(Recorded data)

* * * * *

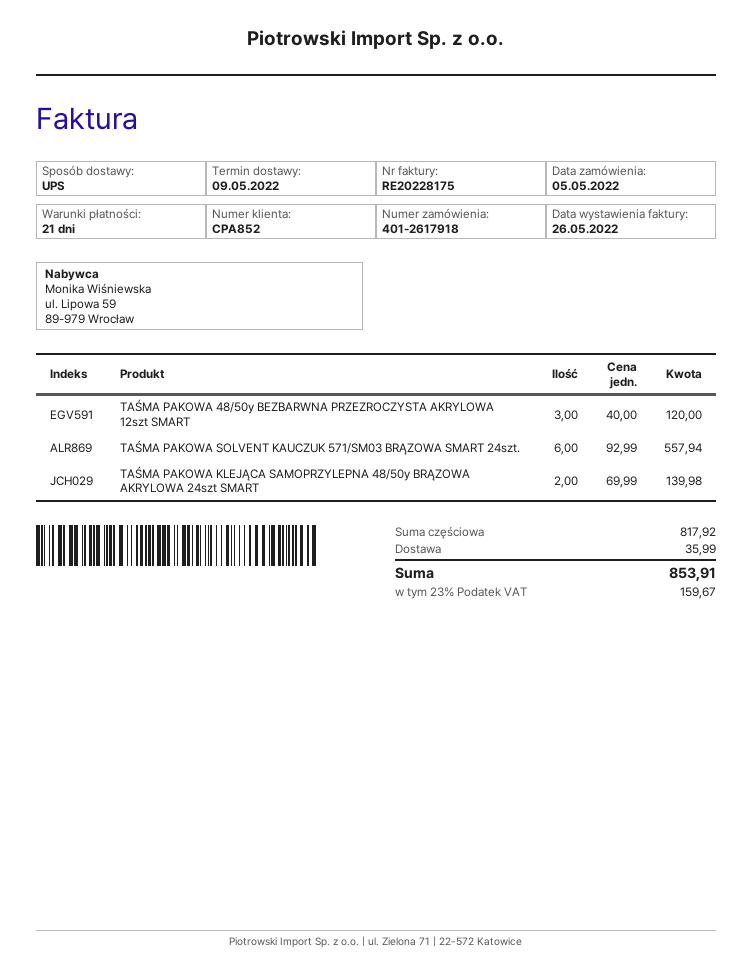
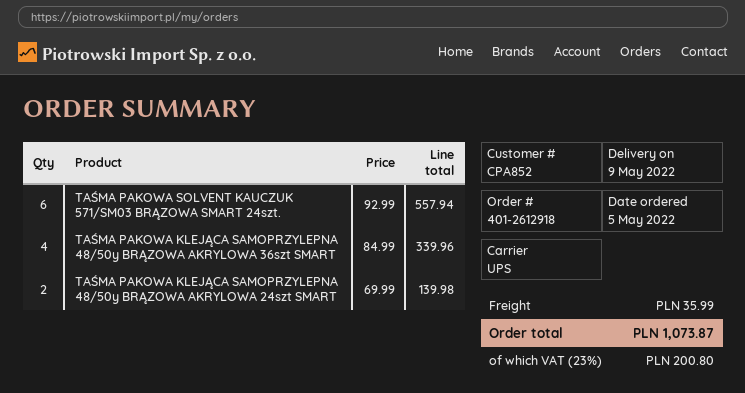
order number: 401-2617918 -> 401-2612918
TAŚMA PAKOWA 48/50y BEZBARWNA PRZEZROCZYSTA AKRYLOWA 12szt SMART: 3 x 40.00 = 120.00 -> none
TAŚMA PAKOWA KLEJĄCA SAMOPRZYLEPNA 48/50y BRĄZOWA AKRYLOWA 36szt SMART: none -> 4 x 84.99 = 339.96
tax: 23% = 159.67 -> 23% = 200.80
total: 853.91 -> 1073.87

* * * * *

Problem details:
Leave the pictures out and return each entry exactly.

Written response:
order number: 401-2617918 -> 401-2612918
TAŚMA PAKOWA 48/50y BEZBARWNA PRZEZROCZYSTA AKRYLOWA 12szt SMART: 3 x 40.00 = 120.00 -> none
TAŚMA PAKOWA KLEJĄCA SAMOPRZYLEPNA 48/50y BRĄZOWA AKRYLOWA 36szt SMART: none -> 4 x 84.99 = 339.96
tax: 23% = 159.67 -> 23% = 200.80
total: 853.91 -> 1073.87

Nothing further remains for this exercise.